▶ **What is expected**: The expected response is an exact repetition of every record, with images excluded.

*-*-*

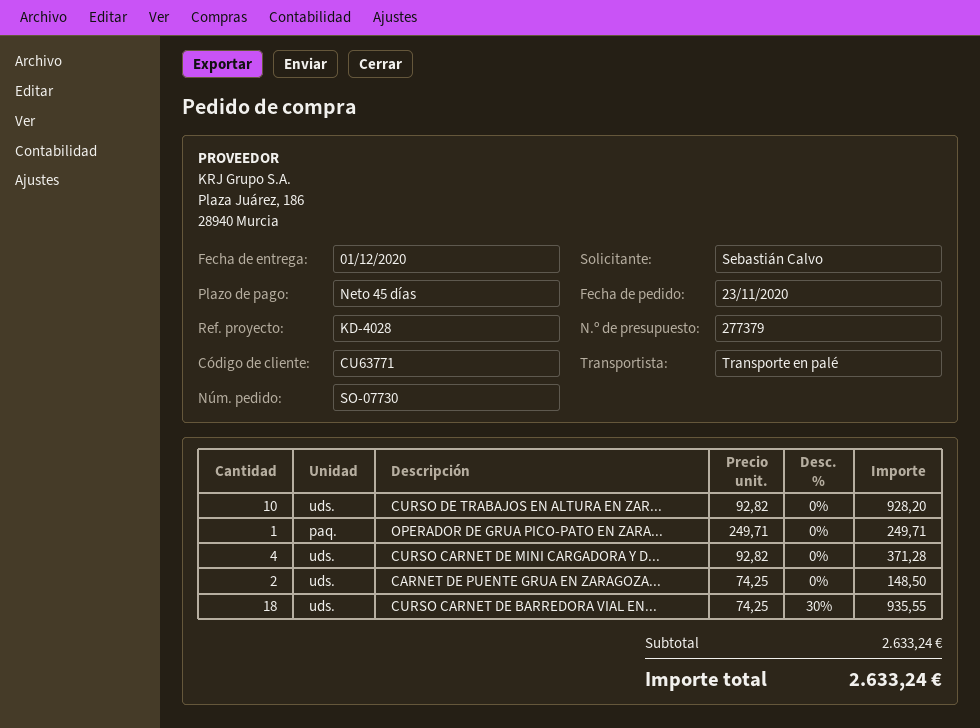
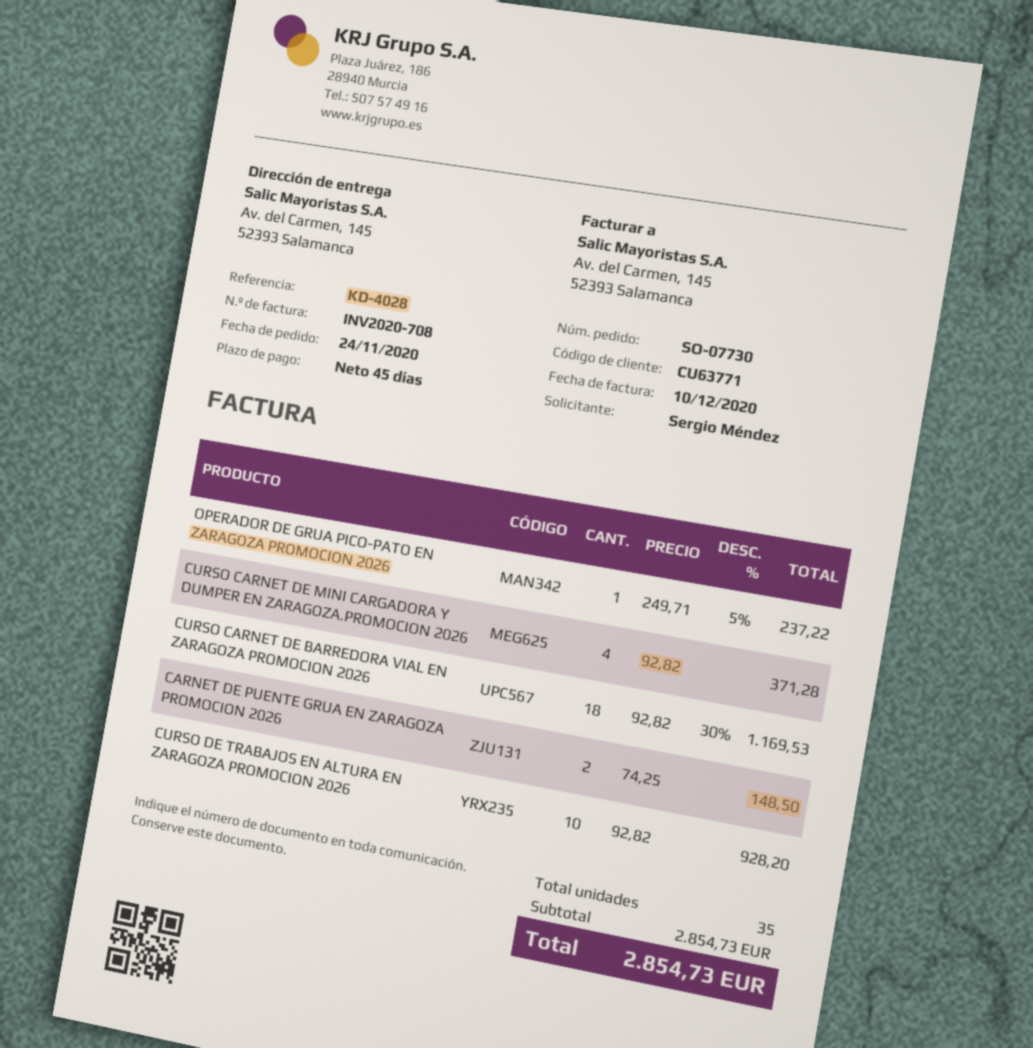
order date: 2020-11-23 -> 2020-11-24
ordered by: Sebastián Calvo -> Sergio Méndez
OPERADOR DE GRUA PICO-PATO EN ZARA...: 1 x 249.71 = 249.71 -> 1 x 249.71 - 5% = 237.22
CURSO CARNET DE BARREDORA VIAL EN...: 18 x 74.25 - 30% = 935.55 -> 18 x 92.82 - 30% = 1169.53
subtotal: 2633.24 -> 2854.73
total: 2633.24 -> 2854.73

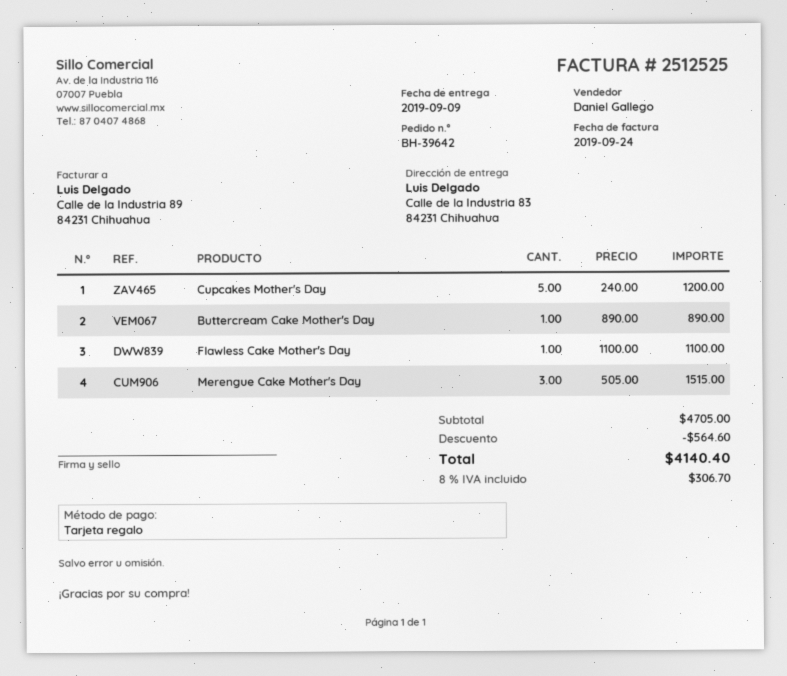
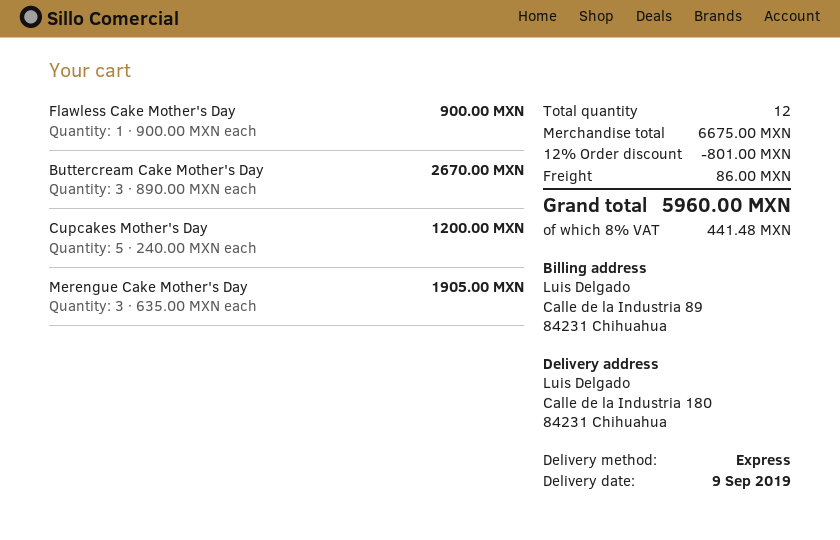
ship to: Calle de la Industria 83, 84231 Chihuahua -> Calle de la Industria 180, 84231 Chihuahua
Buttercream Cake Mother's Day: 1 x 890.00 = 890.00 -> 3 x 890.00 = 2670.00
Flawless Cake Mother's Day: 1 x 1100.00 = 1100.00 -> 1 x 900.00 = 900.00
Merengue Cake Mother's Day: 3 x 505.00 = 1515.00 -> 3 x 635.00 = 1905.00
subtotal: 4705.00 -> 6675.00
discount: 564.60 -> 801.00
shipping: none -> 86.00
tax: 8% = 306.70 -> 8% = 441.48
total: 4140.40 -> 5960.00

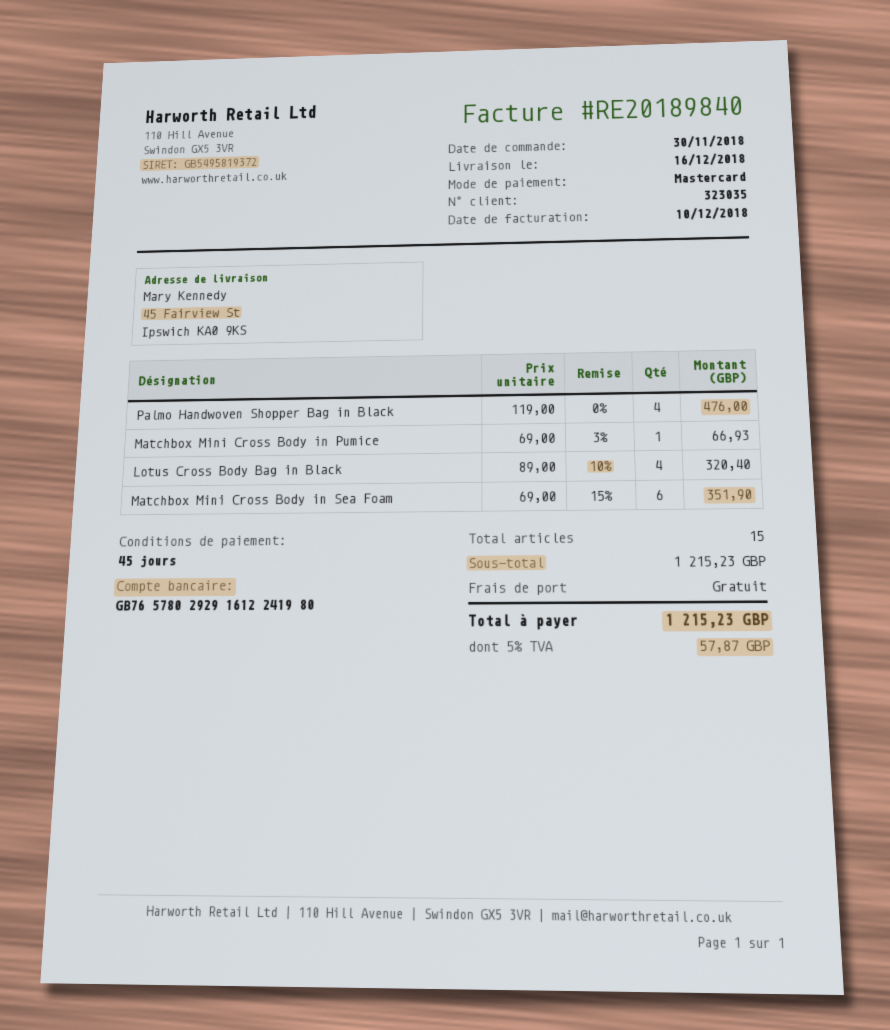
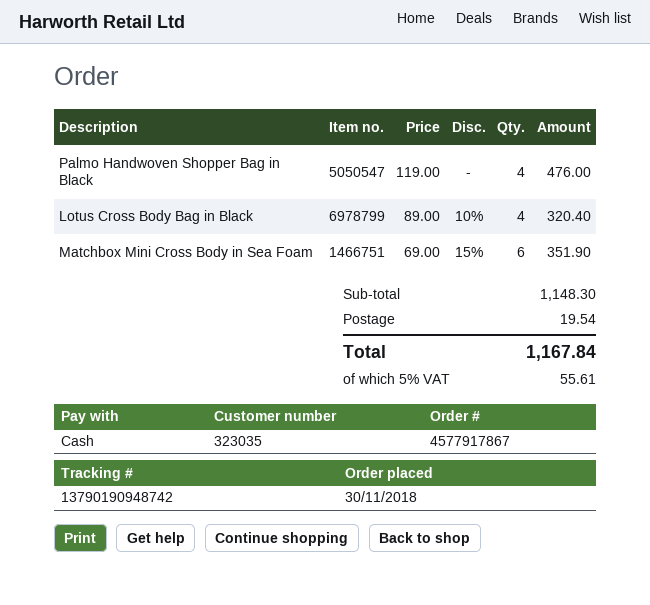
payment method: Mastercard -> cash
Matchbox Mini Cross Body in Pumice: 1 x 69.00 - 3% = 66.93 -> none
subtotal: 1215.23 -> 1148.30
shipping: 0.00 -> 19.54
tax: 5% = 57.87 -> 5% = 55.61
total: 1215.23 -> 1167.84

*-*-*

▶ **Answer box**:
order date: 2020-11-23 -> 2020-11-24
ordered by: Sebastián Calvo -> Sergio Méndez
OPERADOR DE GRUA PICO-PATO EN ZARA...: 1 x 249.71 = 249.71 -> 1 x 249.71 - 5% = 237.22
CURSO CARNET DE BARREDORA VIAL EN...: 18 x 74.25 - 30% = 935.55 -> 18 x 92.82 - 30% = 1169.53
subtotal: 2633.24 -> 2854.73
total: 2633.24 -> 2854.73

ship to: Calle de la Industria 83, 84231 Chihuahua -> Calle de la Industria 180, 84231 Chihuahua
Buttercream Cake Mother's Day: 1 x 890.00 = 890.00 -> 3 x 890.00 = 2670.00
Flawless Cake Mother's Day: 1 x 1100.00 = 1100.00 -> 1 x 900.00 = 900.00
Merengue Cake Mother's Day: 3 x 505.00 = 1515.00 -> 3 x 635.00 = 1905.00
subtotal: 4705.00 -> 6675.00
discount: 564.60 -> 801.00
shipping: none -> 86.00
tax: 8% = 306.70 -> 8% = 441.48
total: 4140.40 -> 5960.00

payment method: Mastercard -> cash
Matchbox Mini Cross Body in Pumice: 1 x 69.00 - 3% = 66.93 -> none
subtotal: 1215.23 -> 1148.30
shipping: 0.00 -> 19.54
tax: 5% = 57.87 -> 5% = 55.61
total: 1215.23 -> 1167.84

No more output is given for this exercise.